İSO’nun, üretim süreçlerinin her alanında sürdürebilirliği odağına alan sanayi firmalarının ürün ve uygulamalarını ödüllendirmek amacıyla düzenlediği ‘Yeşil Dönüşüm Ödülleri’ sahiplerini buldu. ‘Çevre Dostu Uygulama’, ‘Çevre Dostu Ürün’, Enerji Verimliliği Projesi’, ‘Enerji Verimli Ürün’, ‘Sürdürülebilirlik Yönetimi’ ve ‘Sürdürebilirlik Alanında İşbirliği’ kategorilerinde ödüllerin dağıtıldığı ödül törenine Çevre, Şehircilik ve İklim Değişikliği Bakanı Mehmet Özhaseki, İstanbul Valisi Davut Gül, İSO Yönetim Kurulu Başkanı Erdal Bahçıvan’ın yanı sıra çok sayıda davetli katıldı.

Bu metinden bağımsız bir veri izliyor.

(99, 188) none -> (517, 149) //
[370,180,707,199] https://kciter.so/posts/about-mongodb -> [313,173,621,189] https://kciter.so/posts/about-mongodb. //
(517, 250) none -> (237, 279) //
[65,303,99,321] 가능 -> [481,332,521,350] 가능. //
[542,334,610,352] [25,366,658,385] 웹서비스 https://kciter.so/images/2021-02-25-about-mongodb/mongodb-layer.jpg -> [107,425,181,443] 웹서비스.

İSTANBUL’UN DEPREME DİRENÇLİ ŞEHİR HALİNE GETİRİLMESİ GEREKİR
Törende konuşan Bakan Özhaseki, bakanlık olarak iş yüklerinin fazla olduğunu belirterek, “Çevre, Şehircilik ve İklim Değişikliği. Her birisi zaten başlı başına gayya kuyusu gibi derin işler. Avrupa Birliği’nde her birisi, ayrı bir bakanlıkla temsil ediliyor. Bizim bu dönemde bir de üzerimize vazife olarak aldığımız, bundan 16 ay önce meydana gelen 2 depremin ortaya çıkarmış olduğu hasarların giderilmesi konusu var. Bir başka konu da korktuğumuz ama olmasın diye dua ettiğimiz, fakat bir an önce hazırlık yapıp, başta İstanbul’umuz olmak üzere depreme dirençli şehirlerin oluşturulması gibi bir yük daha var” dedi.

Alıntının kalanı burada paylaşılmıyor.